Second, decorate the Flask route with the easy-swag decorator. For example, here is the /dogs route. It uses the @swag decorator, passing it the output schema, the documentation and tag. Because the REST end-point does not take input data and uses the default 200 status code for success, it does not need to be specified. As you can see, a single-line decorator is all it takes.

Python
@app.route(‘/dogs’, methods=[‘GET’])
@swag(output=schemas.Dogs, doc=‘Retrieve all dogs’, tag=‘dogs’)
def dogs_get_handler():
    # ... your implementation code would be here ...

The decorator supports these elements:

  • input: the input Marshmallow schema, describing the received JSON.
  • output: the output Marshmallow schema, describing the returned JSON.
  • doc: the documentation describing the REST end-point.
  • tag: the tag used to group related end-points together.
  • success: the status code returned in case of success.

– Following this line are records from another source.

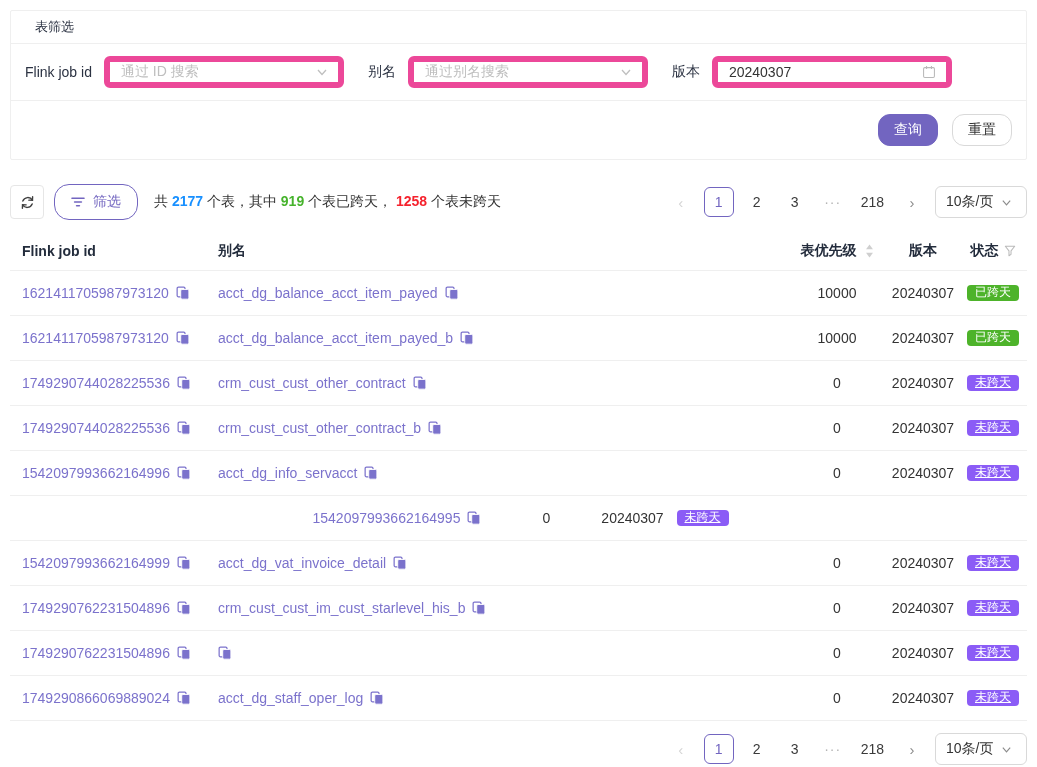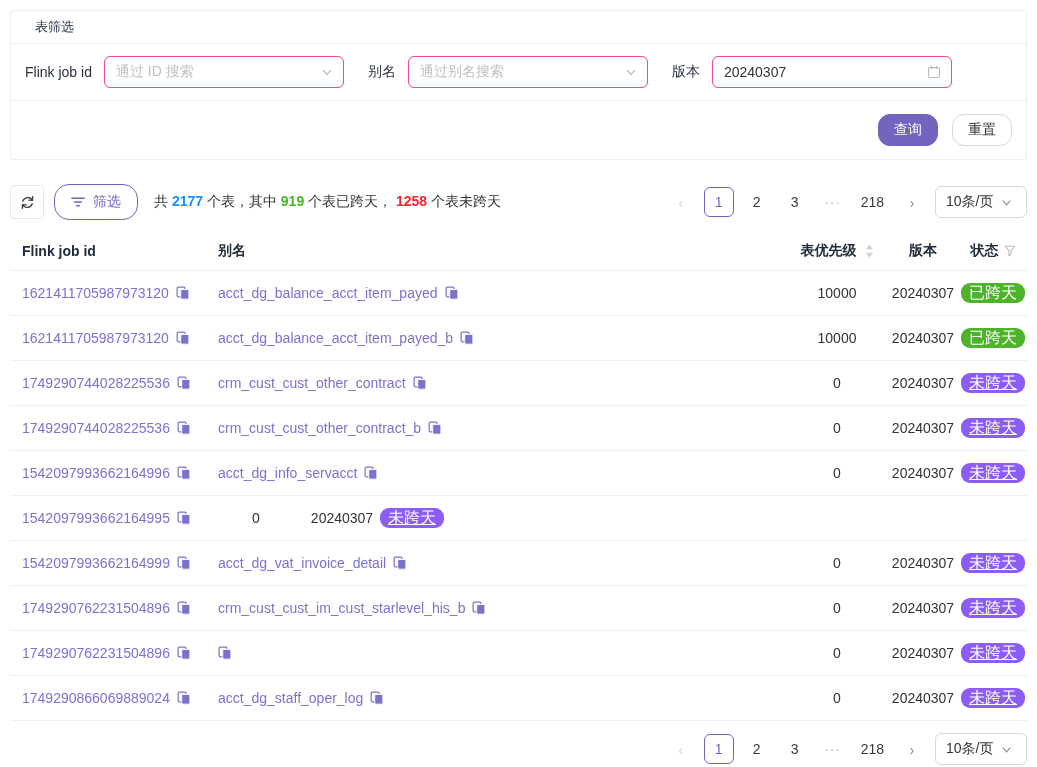"通过 ID 搜索" .control { border: 1px solid #ec4899 -> 6px solid #ec4899 }
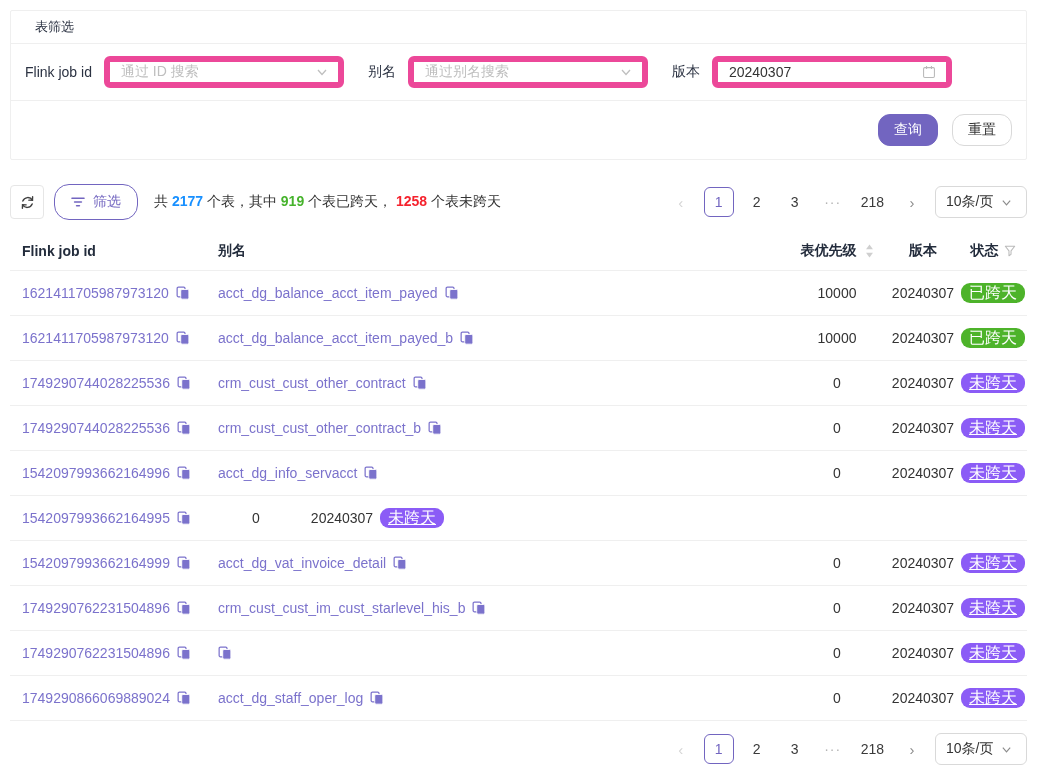"1621411705987973120" .tbody-row { justify-content: none -> center }
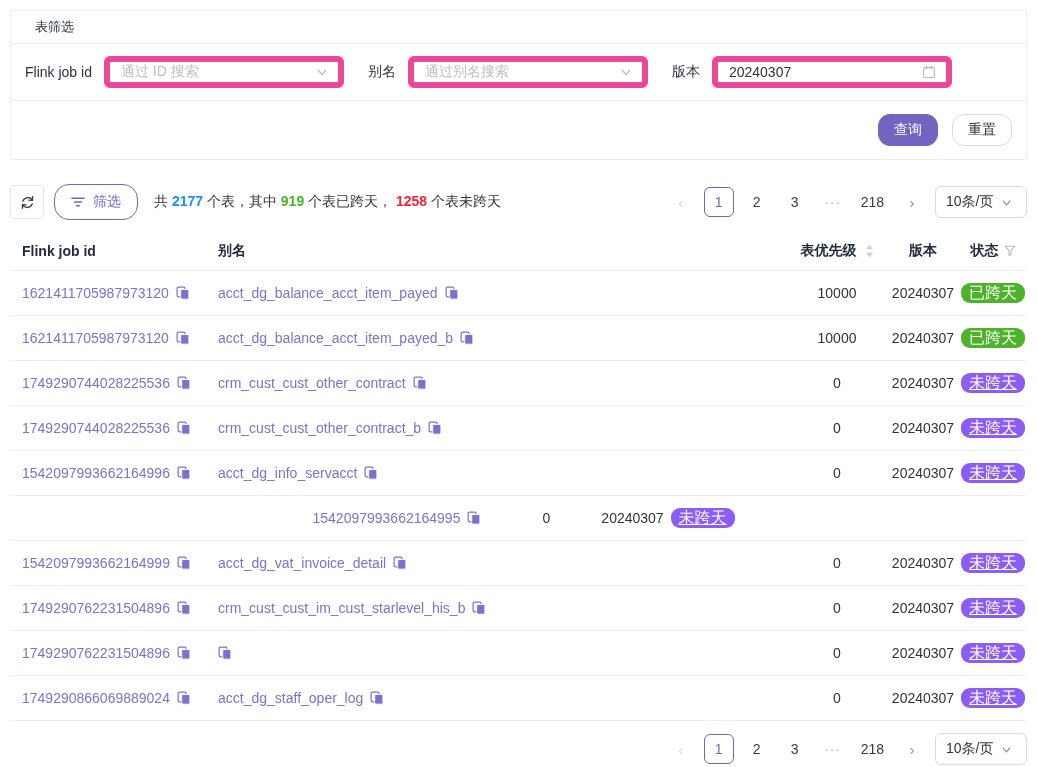"已跨天" .badge { border-radius: 9px -> 4px; font-size: 16px -> 12px }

Finally, register all documentation that has been declared. A simple call to a function is all that’s needed. It takes the Flask app and the name of your REST API. Optionally, it can also take the version of your REST API and the URL under which to serve the OpenApi documentation.

Python
register_with_swagger_docs(app, title = ‘web-example-app’)

Availability

You can find the easy-swag module in a demonstration Flask app that I posted on GitHub as part of my resto repo.

The easy-swag module is contained in a single file in src/flask-app/easy_swag.py.